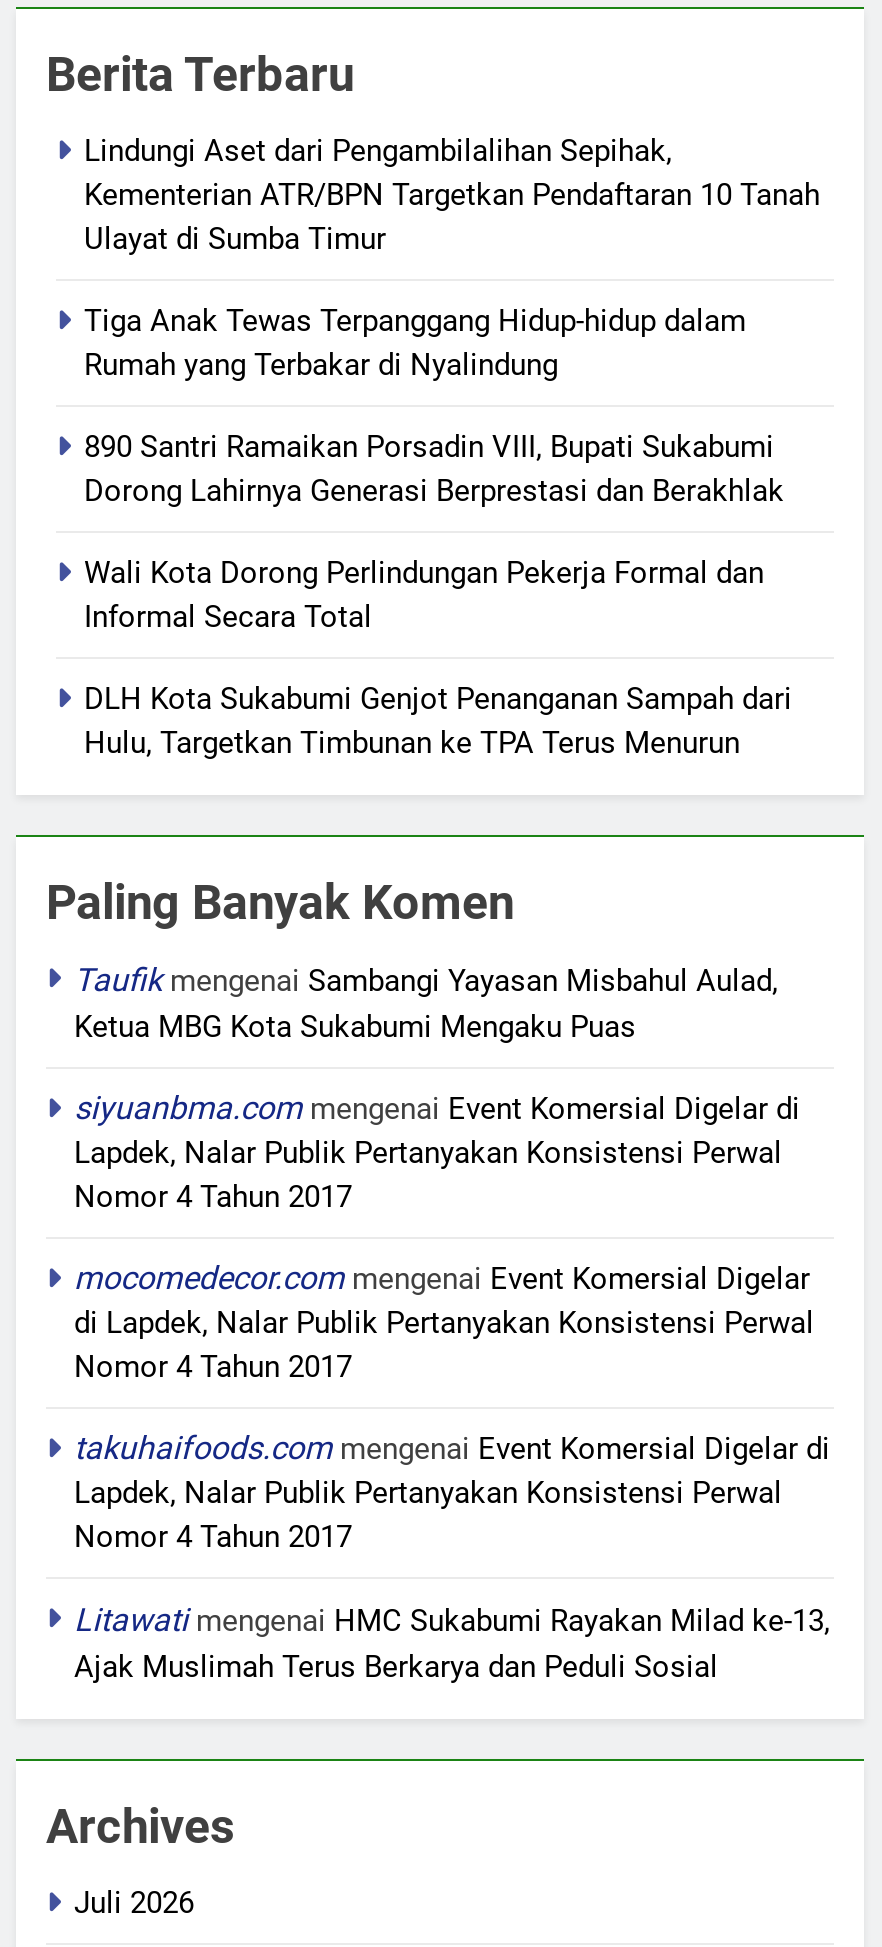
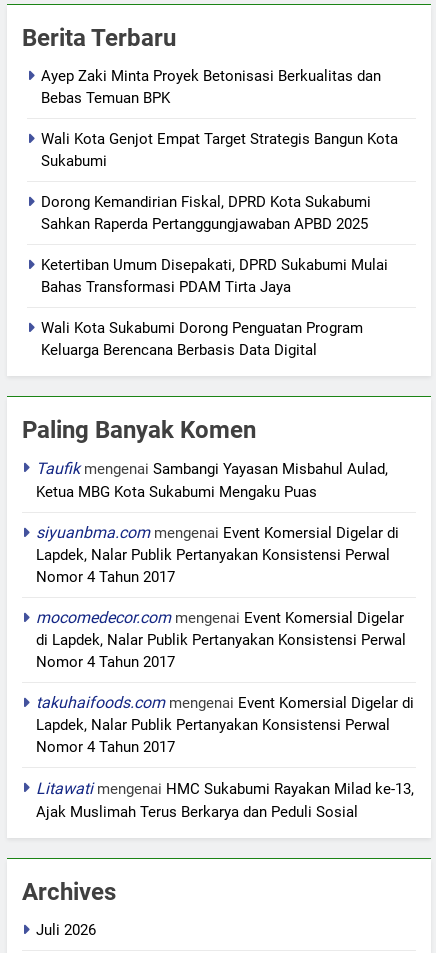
- Lindungi Aset dari Pengambilalihan Sepihak,
- Kementerian ATR/BPN Targetkan Pendaftaran 10 Tanah
- Ulayat di Sumba Timur
+ Ayep Zaki Minta Proyek Betonisasi Berkualitas dan
+ Bebas Temuan BPK

- Tiga Anak Tewas Terpanggang Hidup-hidup dalam
- Rumah yang Terbakar di Nyalindung
+ Wali Kota Genjot Empat Target Strategis Bangun Kota
+ Sukabumi

- 890 Santri Ramaikan Porsadin VIII, Bupati Sukabumi
- Dorong Lahirnya Generasi Berprestasi dan Berakhlak
+ Dorong Kemandirian Fiskal, DPRD Kota Sukabumi
+ Sahkan Raperda Pertanggungjawaban APBD 2025

- Wali Kota Dorong Perlindungan Pekerja Formal dan
- Informal Secara Total
+ Ketertiban Umum Disepakati, DPRD Sukabumi Mulai
+ Bahas Transformasi PDAM Tirta Jaya

- DLH Kota Sukabumi Genjot Penanganan Sampah dari
- Hulu, Targetkan Timbunan ke TPA Terus Menurun
+ Wali Kota Sukabumi Dorong Penguatan Program
+ Keluarga Berencana Berbasis Data Digital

::::::::::

▶ **WORK ORDER**
In the listing above, count every line that contains the word "Genjot" and give the number with no comment.

▶ **YOUR SOLUTION**
2